First published in 1988, the computer technology references, like everyone still using floppy diskettes (!), is the only thing that really dates this funny novel.

Billed as a murder mystery satire, Bimbos of the Death Sun does have those elements. But considering the murder takes place more than half way through the book and the requisite whodunit scenes aren’t the primary focus even after the late murder, I see it more as straight satire of the convention culture that fans of fantasy and science fiction have built for themselves. For those interested, in such a straight mystery with a comedic touch I highly recommend you check out Isaac Asimov’s much underrated Murder At The ABA. Bimbos though, does have a few of the murder mystery necessities – like the very Rex Stoutish ‘I suppose your wondering why I’ve gathered you all here’ scene, but even then it does take place over a game of Dungeons and Dragons. McCrumb, an Edgar award winner, apparently got a strong negative reaction to the novel from what she calls “the sort of person who has a degree in physics and works at McDonalds, but its okay because on weekends he’s a Viking warrior.”* I can kind of see why though, she’s pretty ruthless – exposing the extreme geekitude of many SF conventioneers, but given that she appears to be carrying an outsider’s perspective (McCrumb is mainly known as a mystery author) its surprising just how accurately she’s portrayed the atmosphere of a con. I think she’s a little too familiar with the convention mindset to be entirely in contempt of it. And remember that in 1988 being a nerd wasn’t quite the same thing as being a nerd now. One other minor worry is that for such a short novel, a mere 6 hours (224 pages), the many character perspectives would seem to hamper the mystery elements, and I suppose it would if I were to critique it as a murder mystery alone it would be a concern. A mystery fan alone may have felt cheated, as a fan of both mysteries, science fiction, and its satirization, I didn’t.

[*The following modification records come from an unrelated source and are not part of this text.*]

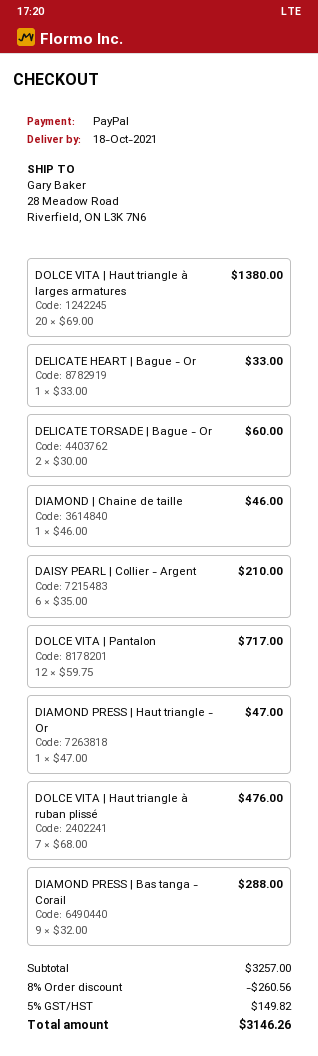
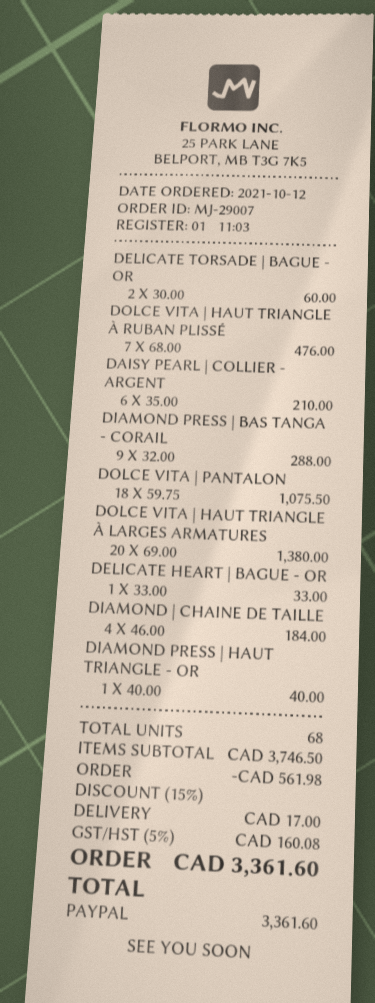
DIAMOND | Chaine de taille: 1 x 46.00 = 46.00 -> 4 x 46.00 = 184.00
DOLCE VITA | Pantalon: 12 x 59.75 = 717.00 -> 18 x 59.75 = 1075.50
DIAMOND PRESS | Haut triangle - Or: 1 x 47.00 = 47.00 -> 1 x 40.00 = 40.00
subtotal: 3257.00 -> 3746.50
discount: 8% = 260.56 -> 15% = 561.98
shipping: none -> 17.00
tax: 5% = 149.82 -> 5% = 160.08
total: 3146.26 -> 3361.60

Bimbos comes on four cassettes and packaged in the “Collector’s Edition,” an affordably priced, lightweight packaging that’s durable enough for a private collection but not durable enough for a library. A clear plastic sheet protects the printed insert containing the original cover art, which depicts the in-novel described cover art of Jay Omega’s own novel. Such touches are much appreciated by collectors like myself and Recorded Books has always been the standard bearer for outstanding original cover art on audiobooks.

Bimbos is full of jokes and comedic commentaries of fannish behavior, there’s plenty of fun for narrator Ruth Ann Phimister to play with. Her performance, including a funny Scottish accent, was always most appropriate and always in tone with the mood of the text, a lighthearted performance of a lighthearted visit to a fictional SF convention. I truly look forward to her reading of the sequel, entitled Zombies Of The Gene Pool, which is also available from Recorded Books.

* Quotations taken from Prisoners Of Gravity episode on “S.F. Mysteries”.